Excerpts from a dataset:
----------

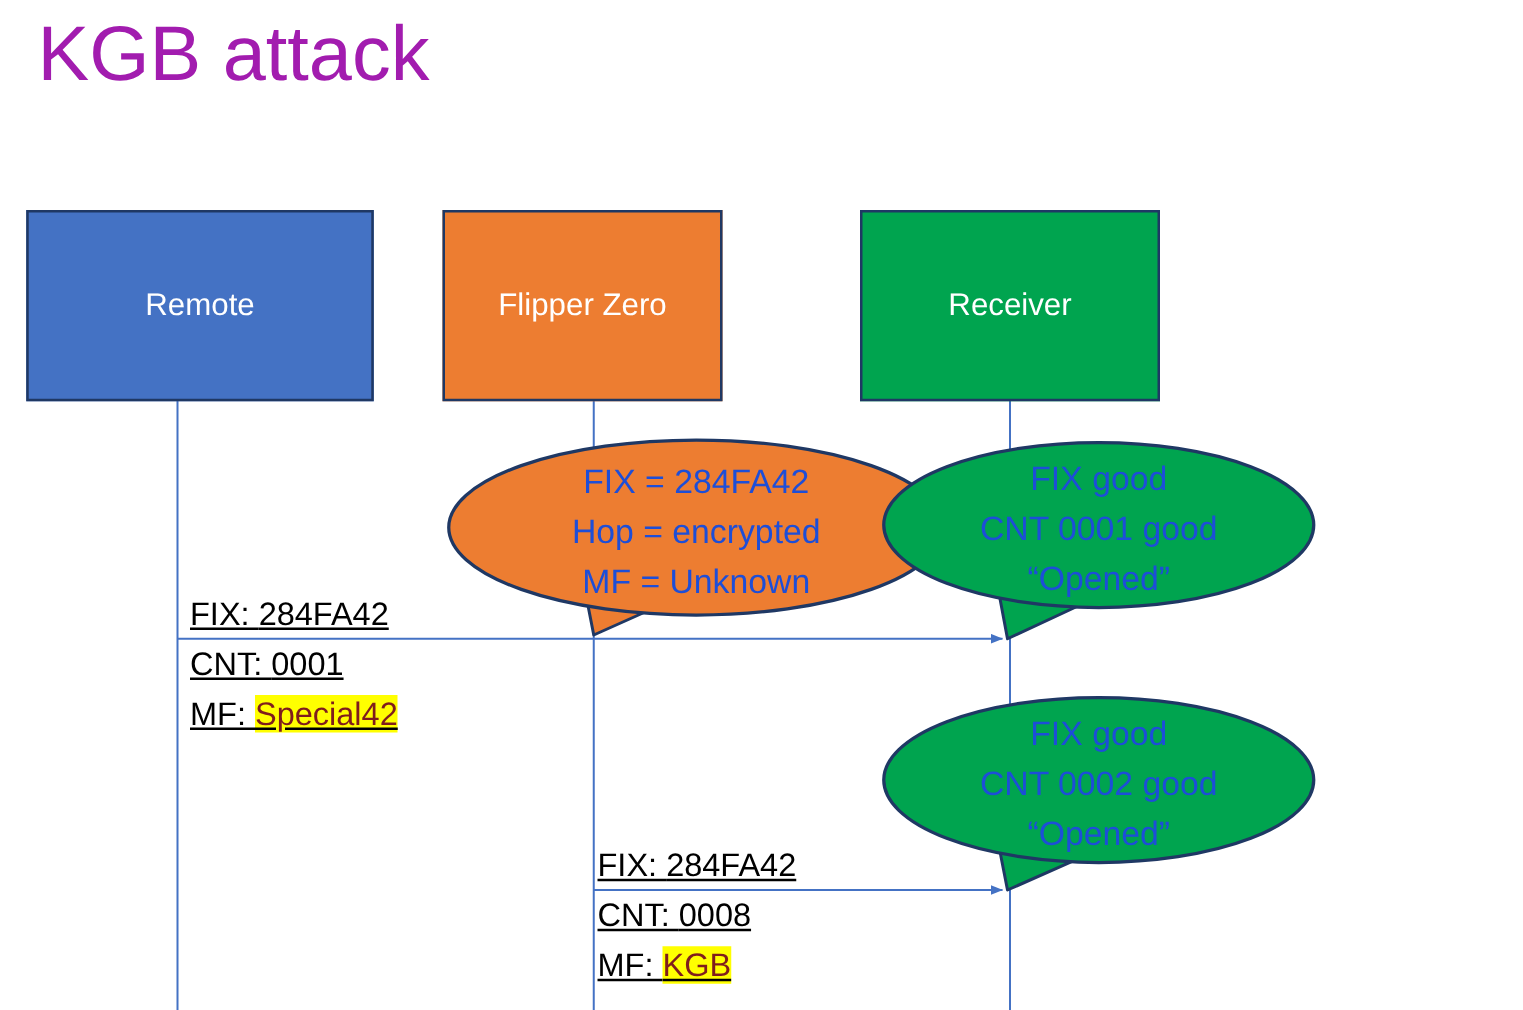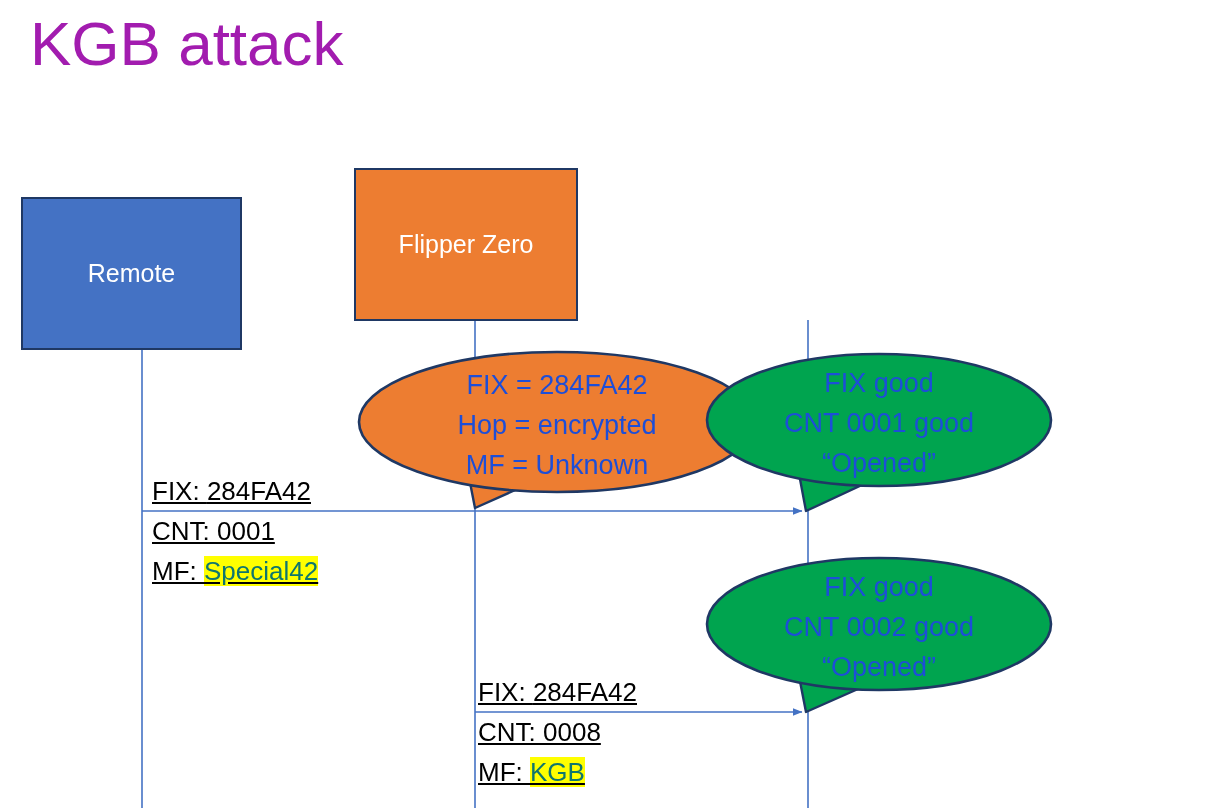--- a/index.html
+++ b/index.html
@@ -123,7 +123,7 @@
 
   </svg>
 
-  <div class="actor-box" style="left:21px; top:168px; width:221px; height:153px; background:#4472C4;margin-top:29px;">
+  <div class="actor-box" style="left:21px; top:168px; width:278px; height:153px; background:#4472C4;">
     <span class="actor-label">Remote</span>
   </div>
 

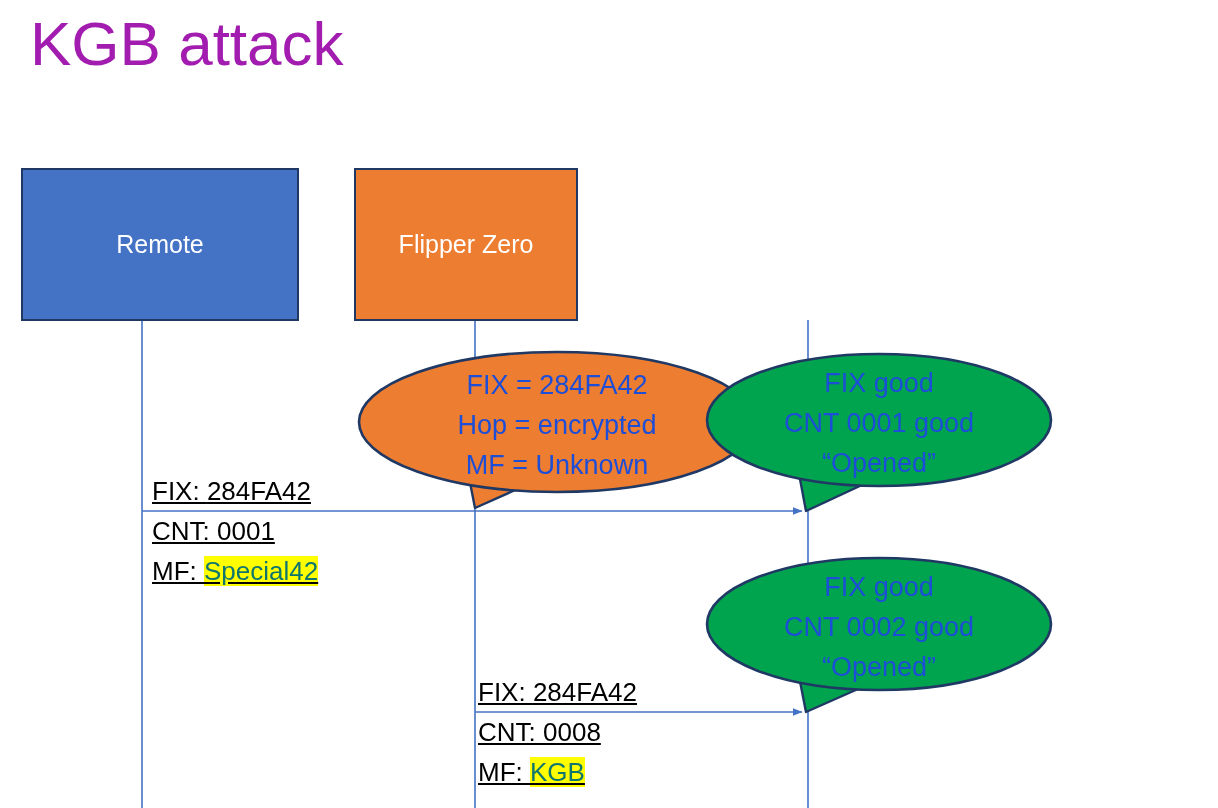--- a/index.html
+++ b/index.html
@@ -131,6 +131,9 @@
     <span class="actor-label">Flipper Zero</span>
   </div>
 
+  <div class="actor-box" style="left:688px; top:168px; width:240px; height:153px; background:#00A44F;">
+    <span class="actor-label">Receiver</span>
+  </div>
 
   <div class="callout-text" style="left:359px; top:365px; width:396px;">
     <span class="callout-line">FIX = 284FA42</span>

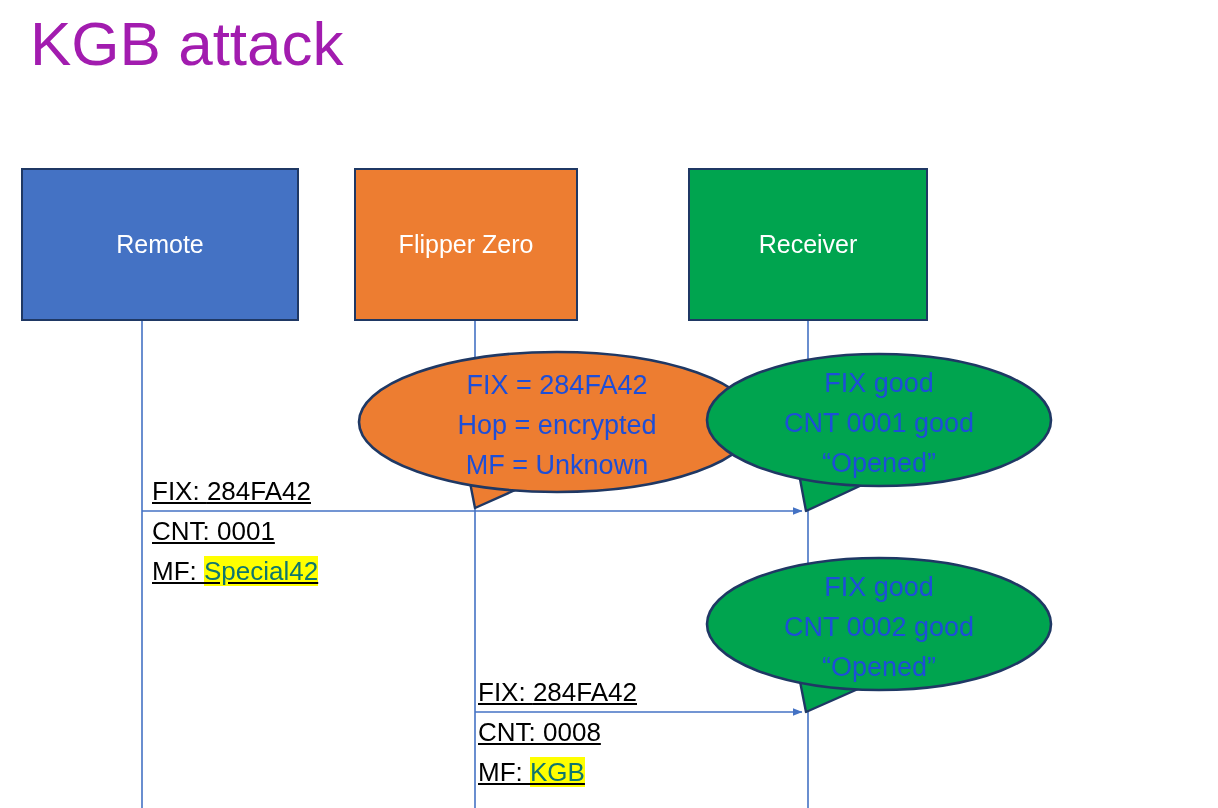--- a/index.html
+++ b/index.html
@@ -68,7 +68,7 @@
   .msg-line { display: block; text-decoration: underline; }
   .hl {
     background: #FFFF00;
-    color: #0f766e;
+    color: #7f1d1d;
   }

----------

Give back each entry exactly as it appears, with no pictures.

■ Answer ■
--- a/index.html
+++ b/index.html
@@ -123,7 +123,7 @@
 
   </svg>
 
-  <div class="actor-box" style="left:21px; top:168px; width:221px; height:153px; background:#4472C4;margin-top:29px;">
+  <div class="actor-box" style="left:21px; top:168px; width:278px; height:153px; background:#4472C4;">
     <span class="actor-label">Remote</span>
   </div>
 

--- a/index.html
+++ b/index.html
@@ -131,6 +131,9 @@
     <span class="actor-label">Flipper Zero</span>
   </div>
 
+  <div class="actor-box" style="left:688px; top:168px; width:240px; height:153px; background:#00A44F;">
+    <span class="actor-label">Receiver</span>
+  </div>
 
   <div class="callout-text" style="left:359px; top:365px; width:396px;">
     <span class="callout-line">FIX = 284FA42</span>

--- a/index.html
+++ b/index.html
@@ -68,7 +68,7 @@
   .msg-line { display: block; text-decoration: underline; }
   .hl {
     background: #FFFF00;
-    color: #0f766e;
+    color: #7f1d1d;
   }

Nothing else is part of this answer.